Stinging nettle or common nettle, Urtica dioica, is a herbaceous perennial flowering plant, native to Europe, Asia, northern Africa and North America – it is the best-known member of the genus Urtica. The plant has many hollow stinging hairs called trichomes on its leaves and stems, which act like hypodermic needles; injecting histamine and other chemicals that produce a stinging sensation when contacted by humans and other animals. The plant has a long history of use as a medicine and as a food source.
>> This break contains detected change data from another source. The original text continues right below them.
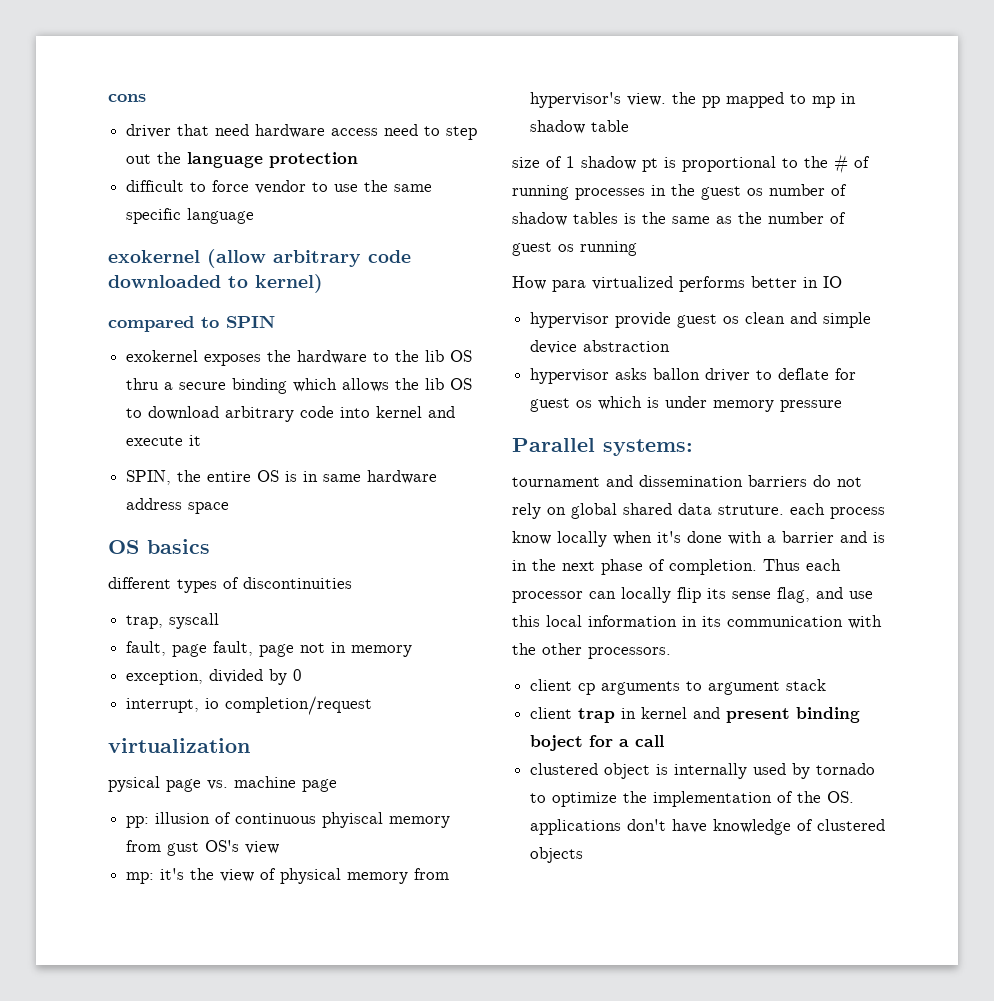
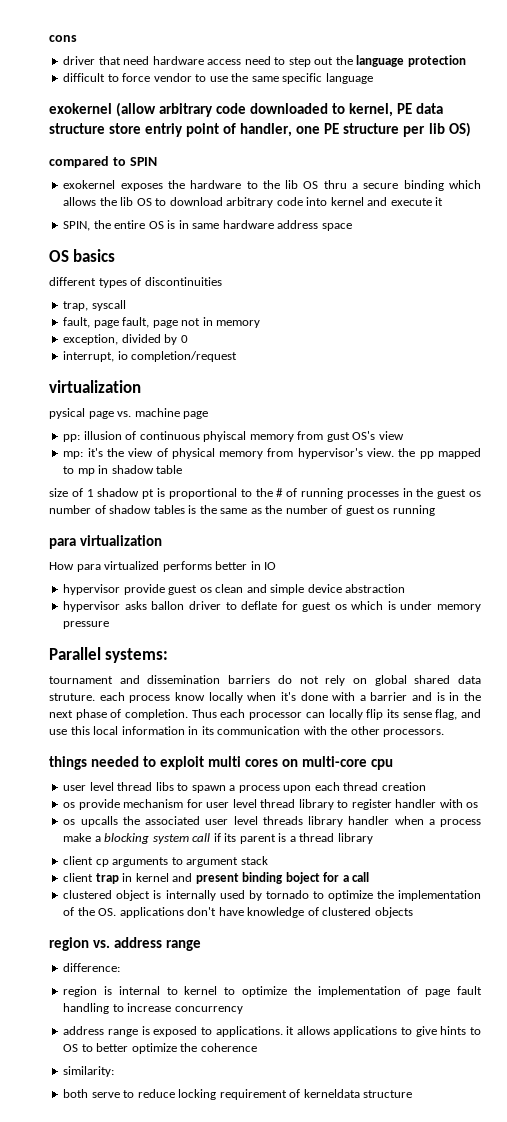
[255,274,323,293] kernel) -> [349,103,444,117] [49,122,471,137] kernel, PE data structure store entriy point of handler, one PE structure per lib OS)
(637, 248) none -> [49,535,163,549] // para virtualization
(671, 653) none -> [49,756,394,770] [63,782,426,793] [63,799,479,810] [63,816,482,827] [63,833,373,844] // things needed to exploit multi cores on multi-core cpu // user level thread libs to spawn a process upon each thread creation // os provide mechanism for user level thread library to register handler with os // os upcalls the associated user level threads library handler when a process make a blocking system call if its parent is a thread library
(584, 855) none -> [49,937,202,951] [63,963,121,972] [63,986,482,997] [63,1003,243,1014] [63,1026,481,1037] [63,1043,257,1054] [63,1066,115,1077] [63,1089,413,1100] // region vs. address range // difference: // region is internal to kernel to optimize the implementation of page fault handling to increase concurrency // address range is exposed to applications. it allows applications to give hints to OS to better optimize the coherence // similarity: // both serve to reduce locking requirement of kerneldata structure

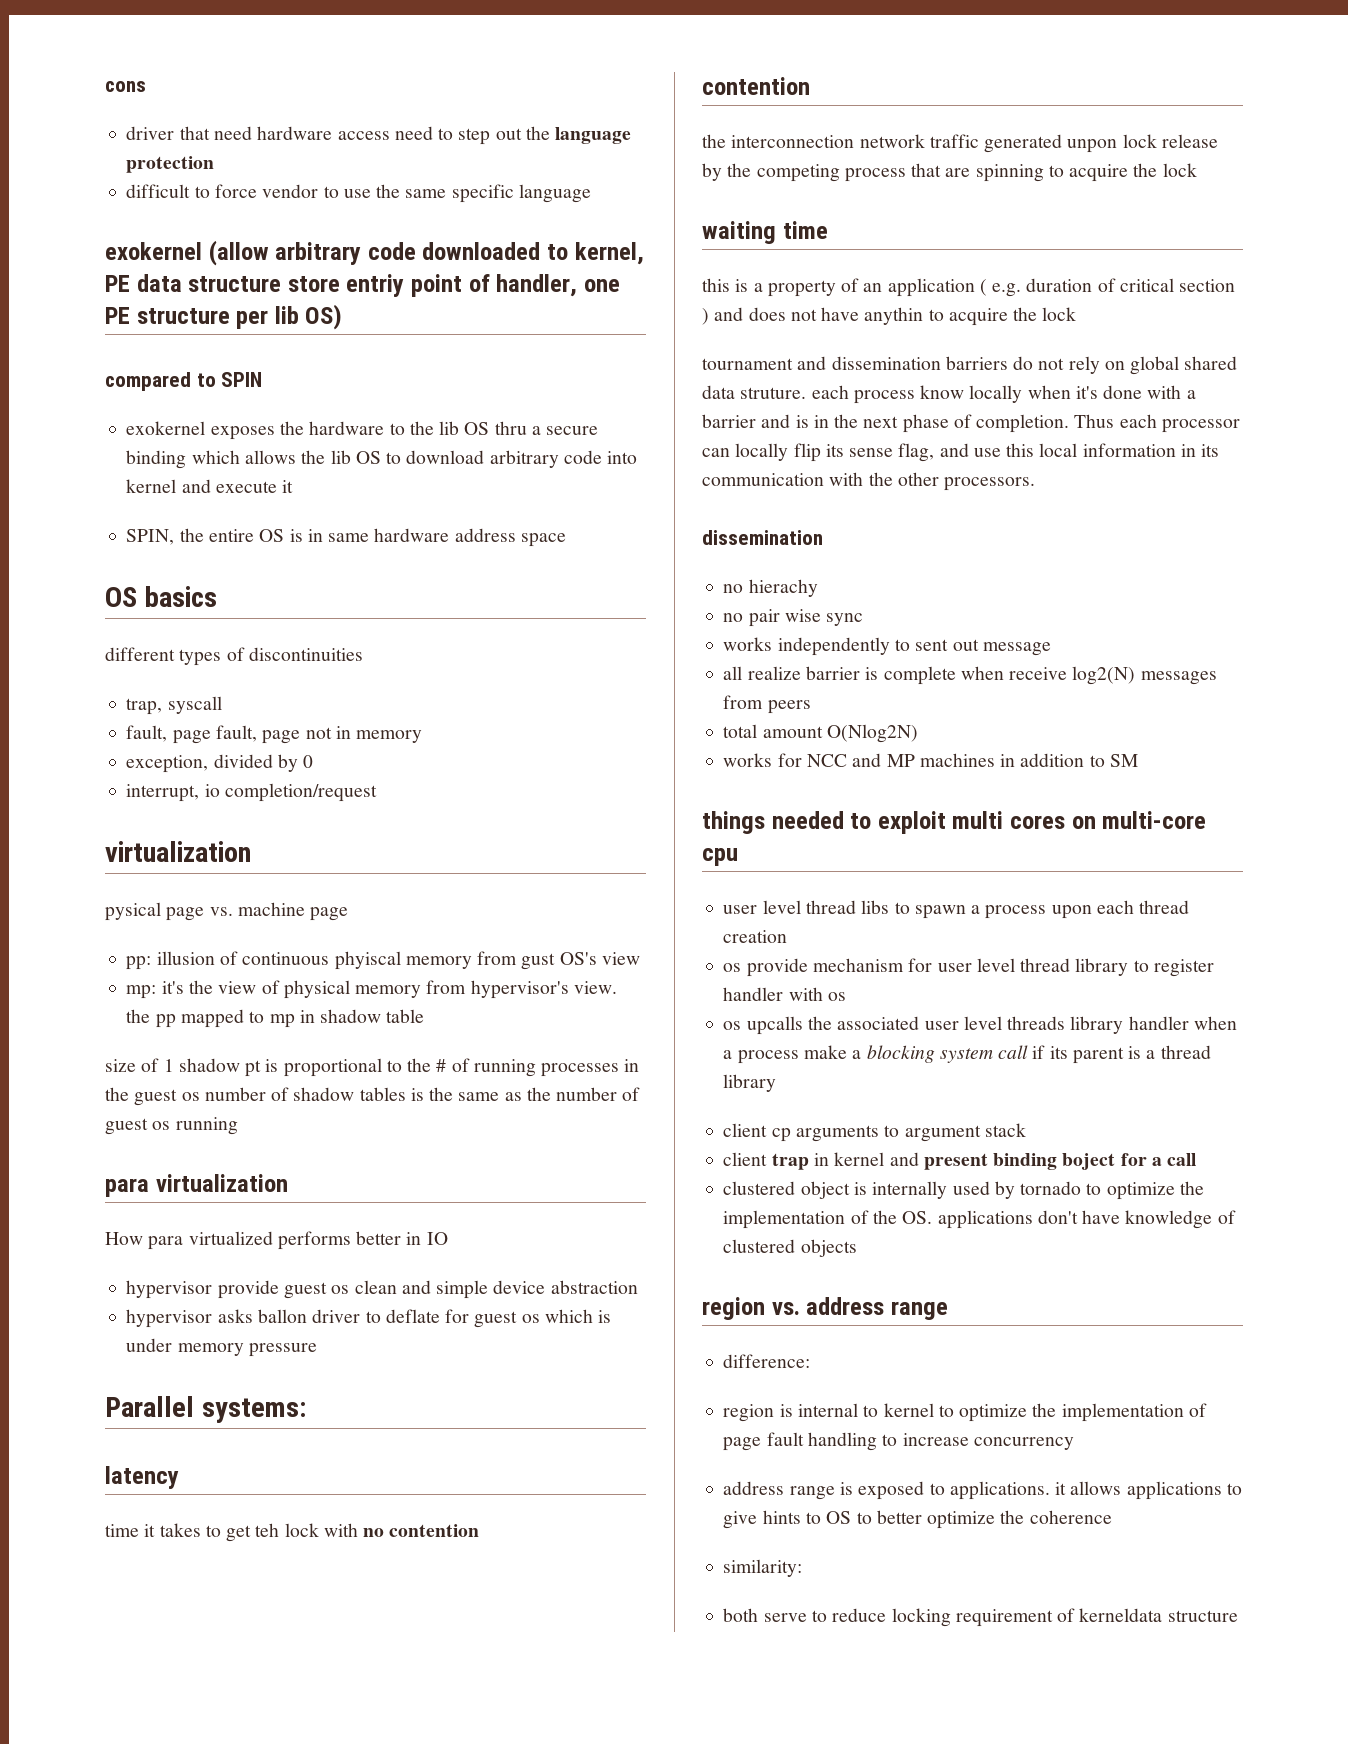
(169, 655) none -> [105,1466,179,1489] [105,1523,480,1542] [702,77,810,95] [702,134,1218,153] [702,163,1197,182] [702,221,828,244] [702,278,1236,297] [702,307,1077,326] // latency // time it takes to get teh lock with no contention // contention // the interconnection network traffic generated unpon lock release by the competing process that are spinning to acquire the lock // waiting time // this is a property of an application ( e.g. duration of critical section ) and does not have anythin to acquire the lock
(445, 733) none -> [702,530,823,545] [723,579,818,597] [723,609,864,627] [723,637,1051,656] [723,666,1217,685] [723,695,811,714] [723,724,918,743] [723,753,1138,767] // dissemination // no hierachy // no pair wise sync // works independently to sent out message // all realize barrier is complete when receive log2(N) messages from peers // total amount O(Nlog2N) // works for NCC and MP machines in addition to SM

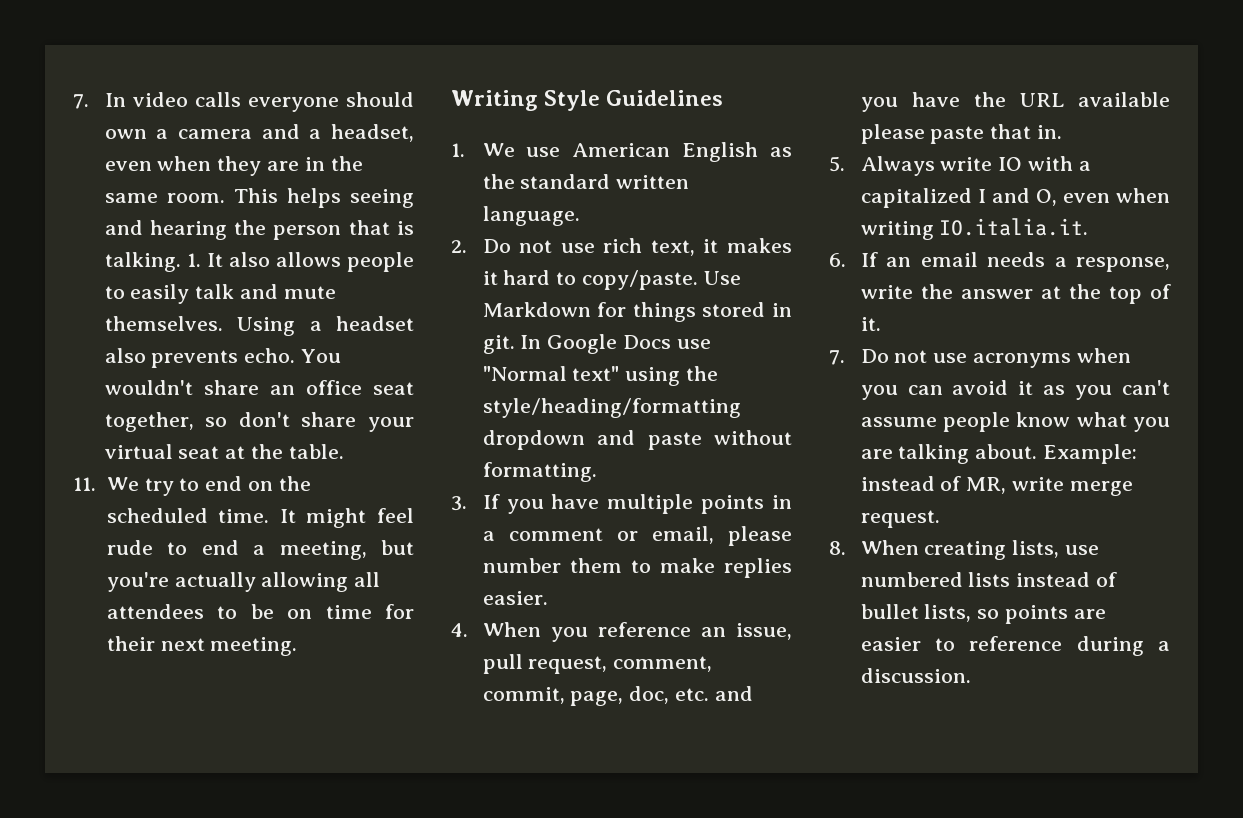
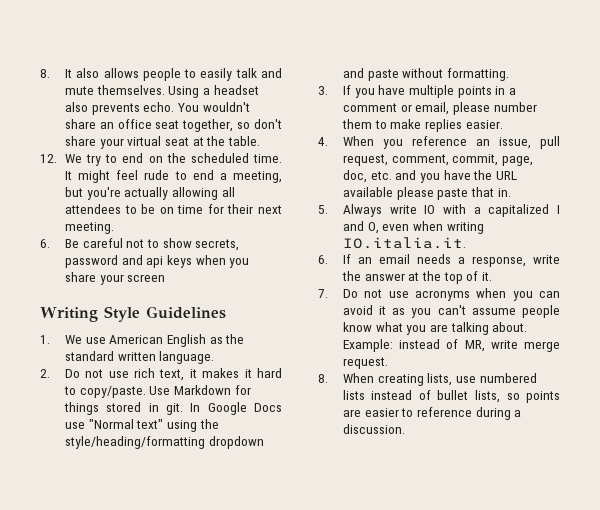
[73,92,414,112] [104,124,414,142] [104,156,363,176] [104,188,414,208] [104,220,414,240] [104,252,201,272] 7. In video calls everyone should own a camera and a headset, even when they are in the same room. This helps seeing and hearing the person that is talking. 1. -> [40,69,50,78] 8.
[73,477,96,491] 11. -> [40,154,57,163] 12.
(298, 646) none -> [40,238,240,251] [64,255,250,268] [64,272,166,285] // 6. Be careful not to show secrets, password and api keys when you share your screen

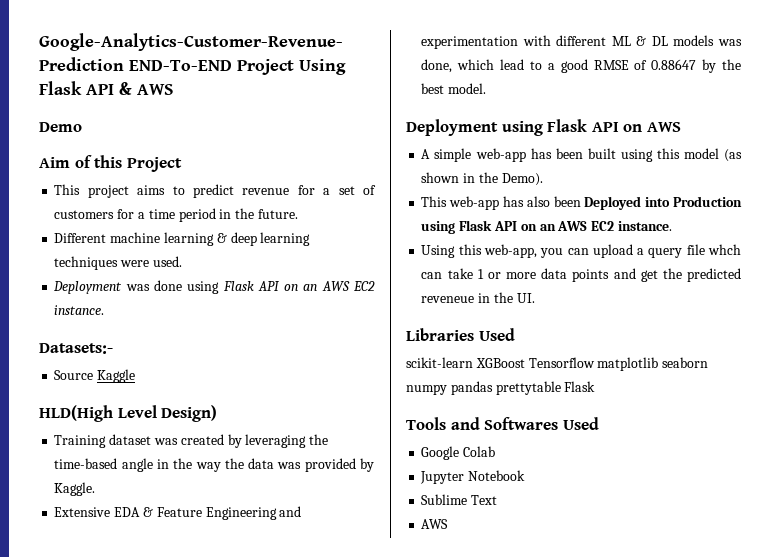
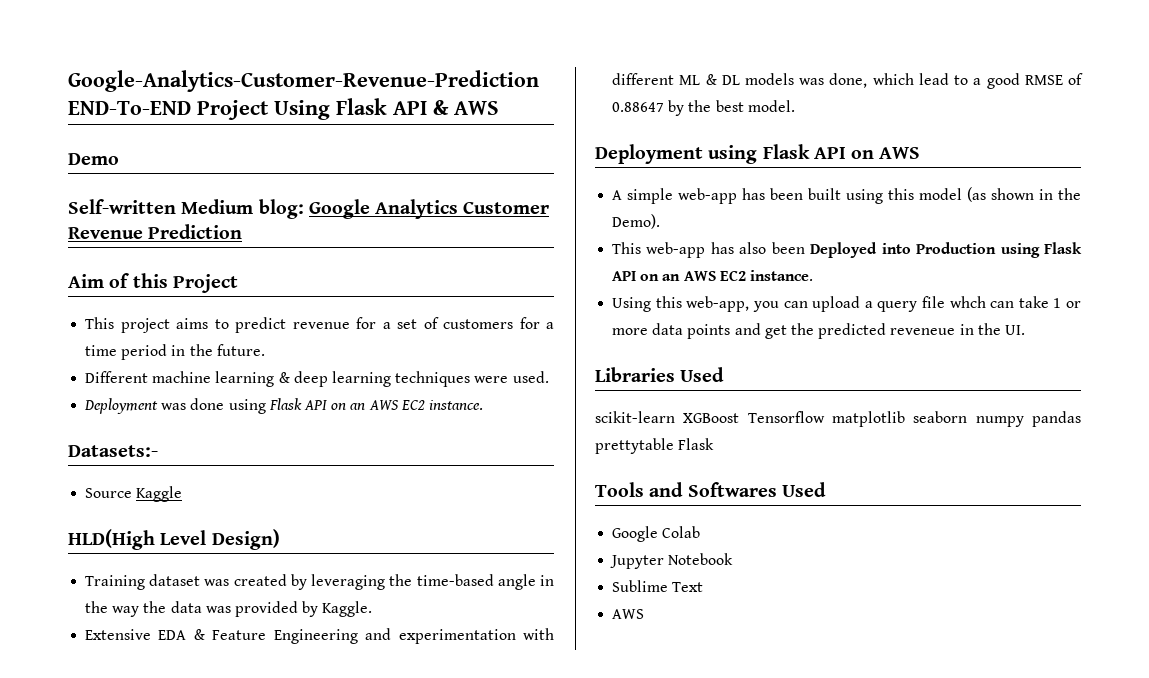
(82, 127) none -> [68,199,550,219] [68,224,243,239] // Self-written Medium blog: Google Analytics Customer Revenue Prediction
Stinging nettle is a dioecious herbaceous perennial, 1 to 2 m (3 to 7 ft) tall in the summer and dying down to the ground in winter. It has widely spreading rhizomes and stolons, which are bright yellow, as are the roots. The soft green leaves are 3 to 15 cm (1 to 6 in) long and are borne oppositely on an erect wiry green stem. The leaves have a strongly serrated margin, a cordate base, and an acuminate tip with a terminal leaf tooth longer than adjacent laterals. It bears numerous small, greenish or brownish flowers in dense axillary inflorescences.
The leaves and stems are very hairy with non-stinging hairs and they also bear many stinging hairs (trichomes), whose tips come off when touched, transforming the hair into a needle that will inject several chemicals: acetylcholine, histamine, 5-HT (serotonin), moroidin, leukotrienes, and – possibly – formic acid. This mixture of chemical compounds causes a painful sting or paresthesia from which the species derives its common name, as well as the colloquial names: burn nettle, burn weed, burn hazel.
Urtication, or flogging with nettles, is the process of deliberately applying stinging nettles to the skin in order to provoke inflammation. An agent thus used is known as a rubefacient (something that causes redness). This is done as a folk remedy for rheumatism, providing temporary relief from (or at least a novel replacement for) pain in the joints.
As Old English stiðe, nettle is one of the nine plants invoked in the pagan Anglo-Saxon Nine Herbs Charm, recorded in the 10th century. Nettle was believed to be a galactagogue, a substance that promotes lactation.
Because it contains 3,4-divanillyltetrahydrofuran, certain extracts of the nettle are used by bodybuilders in an effort to increase free testosterone.
An annual Stinging Nettle Eating Championship draws thousands of people to Dorset, where competitors attempt to eat as much of the raw plant as possible. Competitors are given 60 cm (20 in) stalks of the plant, from which they strip the leaves and eat them. Whoever strips and eats the most stinging nettle leaves in a fixed time is the winner. The competition dates back to 1986, when two neighbouring farmers attempted to settle a dispute about which had the worst infestation of nettles.
In Europe stinging nettles have a strong association with human habitation and buildings. The presence of nettles may indicate that a building has been long abandoned. Human and animal waste may be responsible for elevated levels of phosphate and nitrogen in the soil, providing an ideal environment for stinging nettles.